Andy Austin has dedicated the past 40 years to a life in crime.
Neither notorious suspect nor mob mole, she has played her part in the era’s highest profile cases—John Wayne Gacy’s among them—as Channel 7’s courtroom artist, with her sketches appearing on the nightly news. Her new book, Rule 53, takes its title from the federal statute that prohibits photography or the broadcasting of courtroom proceedings, and in it, Austin trades in the colored-pencil portraits for a captivating blend of trial transcripts, reporting and personal musings on the war waged daily between right and wrong.
An artist during the helter-skelter ’60s, Austin felt the action was not in painting “rotten oranges and apples in a makeshift [dining room] studio,” she says, but in the streets where momentous political, racial and sexual upheavals were under way. She wanted to exchange her still-life existence for the allure of trials.
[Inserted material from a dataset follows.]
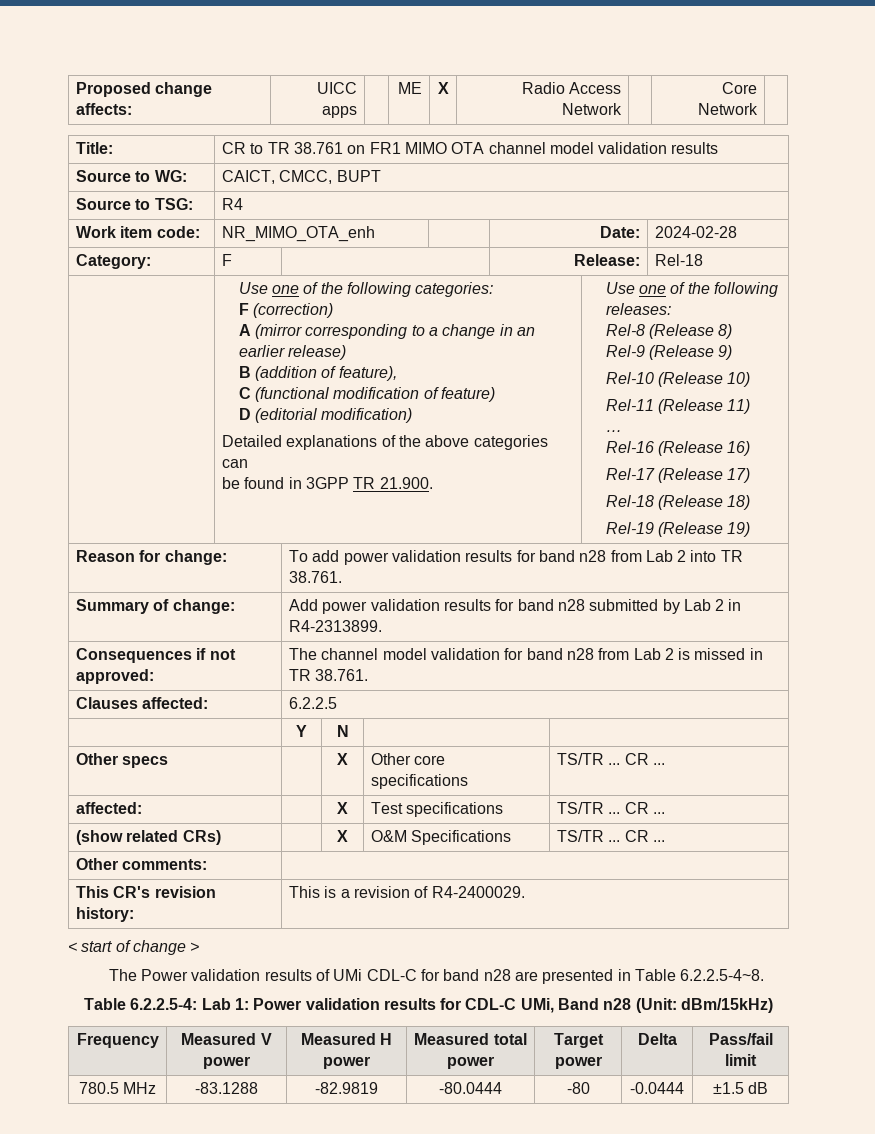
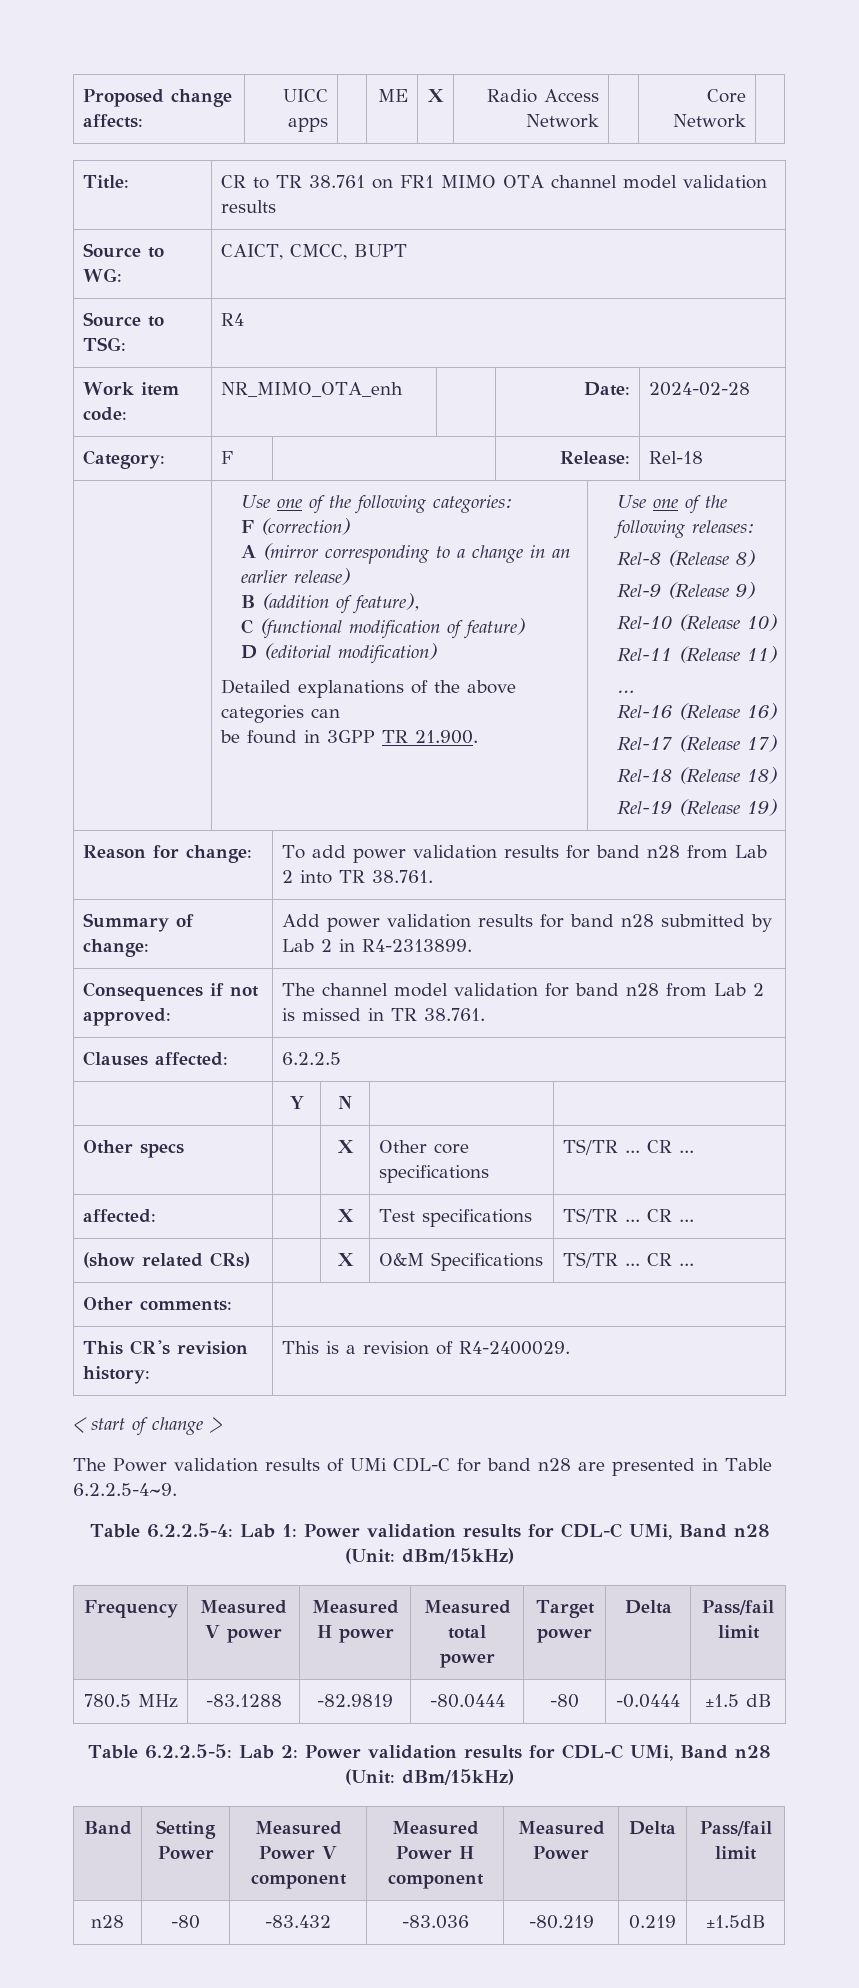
- The Power validation results of UMi CDL-C for band n28 are presented in Table 6.2.2.5-4~8.
+ The Power validation results of UMi CDL-C for band n28 are presented in Table 6.2.2.5-4~9.
+ Table 6.2.2.5-5: Lab 2: Power validation results for CDL-C UMi, Band n28 (Unit: dBm/15kHz)
+ Band | Setting Power | Measured Power V component | Measured Power H component | Measured Power | Delta | Pass/fail limit
+ n28 | -80 | -83.432 | -83.036 | -80.219 | 0.219 | ±1.5dB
When the artist assigned to the Chicago 8 conspiracy trial had another assignment, the young, normally shy Austin sensed her breakout moment and announced her talent to Channel 7 reporter Hugh Hill. She was hired on the spot and learned on the job. She nearly walked away from it, though, after a string of politically charged, occasionally violent cases left her rattled. But an ABC colleague, the late Jim Gibbons, lured her back. It was during one of the biggest cases of her career, the 1980 trial of serial killer Gacy, that she began keeping her courthouse journals.
“What I heard every day was so gruesome,” says Austin, “that I started writing just to preserve my sanity and keep my head together.”
Rule 53 spotlights ten trials and several posttrial proceedings, including the Chicago 8 fiasco, two Chicago mob prosecutions, the gangland El Rukns, corrupt judge Thomas Maloney and infamous mob hit man Harry Aleman. When we spoke with her, she was neck deep, sketching the most notorious case in recent memory: the Tony Rezko trial. While Austin sees courtroom drama as “the great bazaar of American life,” the book reads most clearly as a morality play, with the court holding center stage and hosting a fascinating cast of lawyers, low-lifes and once-high-fliers.
Occasionally, Austin herself plays a role in the show. She drew the attention of several defendants, including Abbie Hoffman, who slipped her a note wondering, “What’s a good-looking girl like you doing in a corrupt society like this?” A henchman of the El Rukns once warned her while she sketched a defendant, “You draw his wife, he breaks your legs.” (She wisely refrained.)
The transcripts’ cinema-verité style makes for a gripping portrayal of courtroom drama. The El Rukns and Maloney trials are particularly vivid page-turners and incisive feats of distillation and narrative drive. Austin continually creates riveting personality portraits of defendants, judges and prosecutors. A dead-on sketch of 1970s style reads: “Those were the days of roaring bad taste…when politicians wore enormous pinky rings and cufflinks, mobsters wore black silk shirts under white ties and a well-known Irish-American defense lawyer sported a bright Kelly green suit.” Austin also has razor-sharp hearing, ever on the snoop for telltale clues, like the repartee between lawyers: “What are you here for?” and the reply, “Just shit, what else?”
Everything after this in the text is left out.